Un sinodo della Chiesa Anglicana a Canterbury - Ansa
«Come possiamo conoscere e vedere Gesù nelle discussioni di questo Sinodo, sapendo che ci sono profonde divisioni tra di noi? E, in questo momento, queste divisioni sembrano portarci a un punto di rottura.

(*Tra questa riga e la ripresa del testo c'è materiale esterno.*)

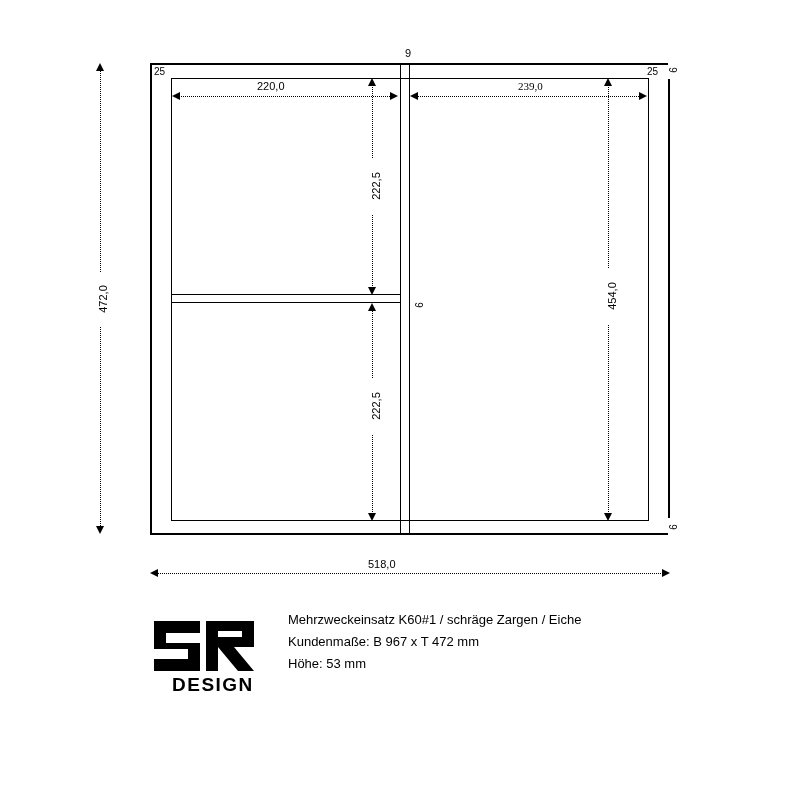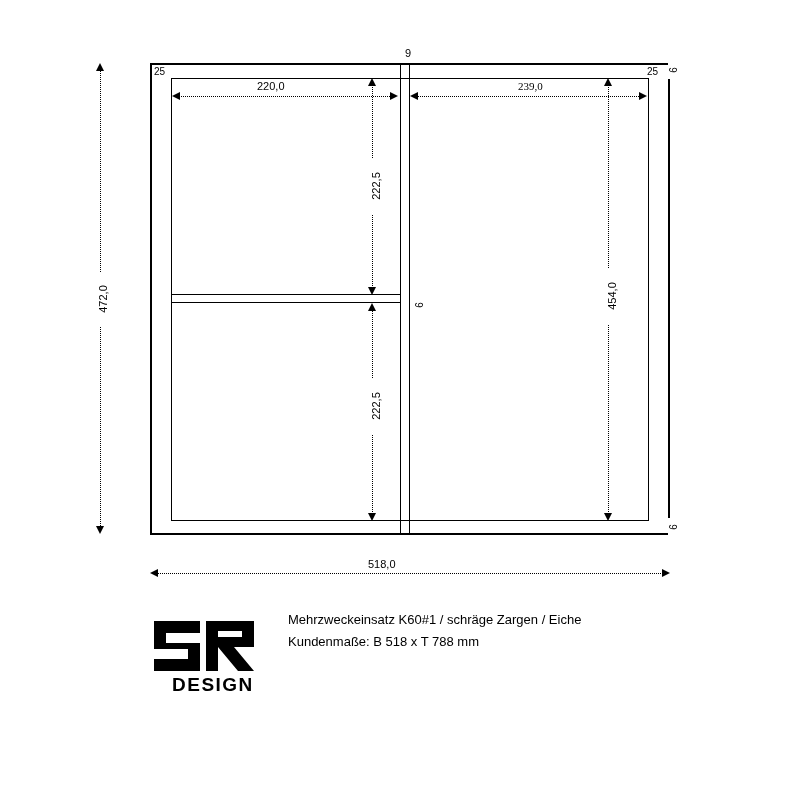"Kundenmaße: B 518 x T" div { text: 518 x T 788 -> 967 x T 472 }
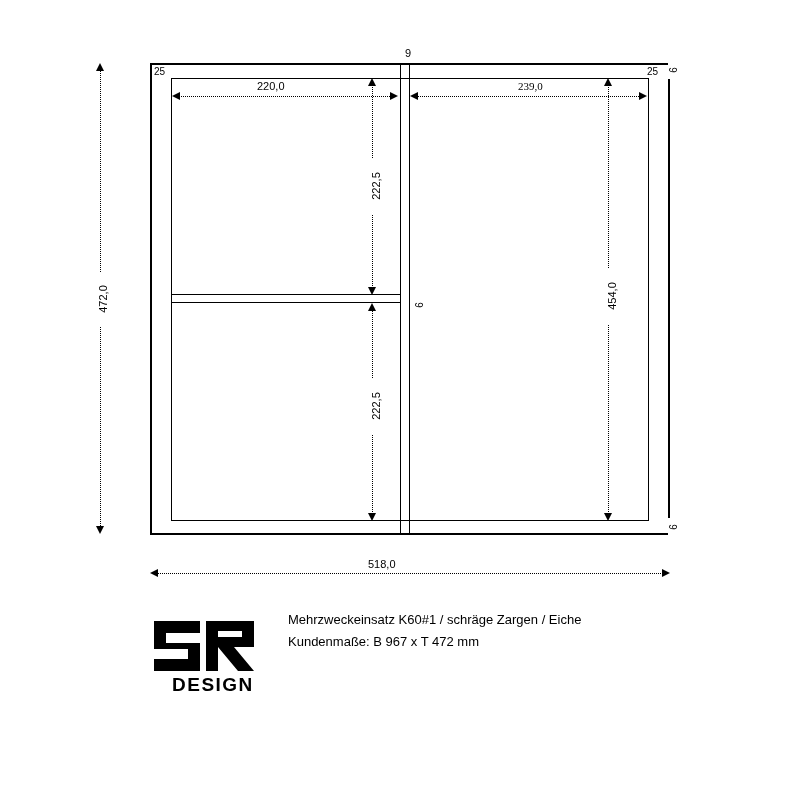"Höhe: 53 mm" div { html: none -> <div>Höhe: 53 mm</div> }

In modi diversi e per diversi motivi molti di noi sono arrivati a questo Sinodo sfiniti, spaventati, confusi e anche arrabbiati». In queste parole, pronunciate dall’arcivescovo di York Stephen Cottrell durante il suo discorso inaugurale al Sinodo, l’organo che controlla la Chiesa di Inghilterra, sta tutta la tre giorni che si è tenuta nel centro di Londra, a Church House, tra lunedì 13 novembre e mercoledì 15. E le conclusioni: la decisione, arrivata mercoledì pomeriggio e raggiunta con una maggioranza risicata, di aprire a celebrazioni che assomiglieranno moltissimo alle nozze gay, anche se queste ultime saranno su base volontaria. Nessun pastore anglicano sarà obbligato a celebrarle se non vuole.

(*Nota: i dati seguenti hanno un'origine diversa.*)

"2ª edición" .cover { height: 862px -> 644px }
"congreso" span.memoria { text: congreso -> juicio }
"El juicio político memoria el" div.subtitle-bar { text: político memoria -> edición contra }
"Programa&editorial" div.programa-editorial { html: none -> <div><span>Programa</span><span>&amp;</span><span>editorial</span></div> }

L’iter per introdurre queste “Preghiere di amore e di fede” per celebrare l’unione di coppie omosessuali stabili, già unite civilmente dalla legge britannica, approvate dalla Chiesa di Stato inglese lo scorso febbraio, rimane lungo, fino al 2025. E complesso, perché richiede consultazioni con ogni diocesi e la maggioranza di due terzi in ognuna delle tre camere del Sinodo, laici, pastori e vescovi. Una maggioranza che, in questo momento, non esiste. L’organo che guida la Chiesa anglicana ha, quindi, voluto trovare una scorciatoia e dare un’accelerata al processo con un emendamento, proposto dal vescovo di Oxford Steven Croft, che inaugura un periodo sperimentale così che le nuove celebrazioni possano partire già tra qualche settimana. Insomma: la Chiesa anglicana segue due strade parallele, una più lunga e complessa e un’altra più breve.
Da metà dicembre cominceranno, invece, le “Preghiere di amore e di fede”, che la Chiesa anglicana aveva già autorizzato come parte delle funzioni normali e quotidiane delle varie parrocchie. Ma non come celebrazioni separate e indipendenti, i cosiddetti “standalone services”: prospettiva affidata, da un lato, all’iter che guarda al 2025, dall’altro alla sperimentazione proposta dal vescovo di Oxford. La Chiesa di Inghilterra rimane, su queste liturgie, profondamente divisa. Il controverso emendamento del vescovo Croft ha ottenuto una maggioranza risicata nelle tre camere che compongono il Sinodo – cento pastori contro 93, 104 laici contro 100 e 23 vescovi contro 10 – e la Chiesa ha rischiato di dividersi. Proprio com’era successo lo scorso febbraio, quando il Sinodo aveva dato il via libera alle nuove liturgie, sempre con una maggioranza limitata, di 250 voti a favore e 181 contrari, e le camere di laici e pastori divise quasi a metà.
Il dibattito, mercoledì, è durato nove ore. Vescovi, pastori e laici hanno espresso posizioni profondamente diverse. Da chi, omosessuale, si è sentito per anni discriminato e ora ritiene queste celebrazioni «soltanto briciole, gettate sotto il tavolo» e vuole una decisa approvazione dei matrimoni gay, legalizzati, in Gran Bretagna, dal Parlamento nel 2013. A chi, come i rappresentanti dei gruppi “Anglican Orthodox” e “Global South Fellowship of Anglican Churches”, preme per un deciso no alle unioni omosessuali alla luce di un approccio “letterale” alla Bibbia e fatica ad accettare le nuove celebrazioni, anche come parte delle funzioni quotidiane delle varie parrocchie.
È toccato al vescovo di Londra Sarah Mullally, che ha guidato per sei anni il processo di consultazione su identità e sessualità chiamato Living in love and faith (Vivere nell’amore e nella fede), che ha coinvolto migliaia di fedeli anglicani e ha cercato di aprire uno spazio di dialogo e dibattito che consenta alla Chiesa di Stato inglese di rimanere unita, pur nelle profonde divisioni che l’argomento unioni omosessuali scatena, e di concludere i lavori del Sinodo. «La verità è, come abbiamo visto ancora una volta oggi, che la Chiesa di Inghilterra non ha un’opinione unica su questioni di sessualità e matrimonio», ha detto il vescovo Mullally, «e dobbiamo raddoppiare i nostri sforzi per trovare uno spazio dove possiamo vivere con le nostre differenze perché siamo convinti che è quello che Dio ci chiede di fare».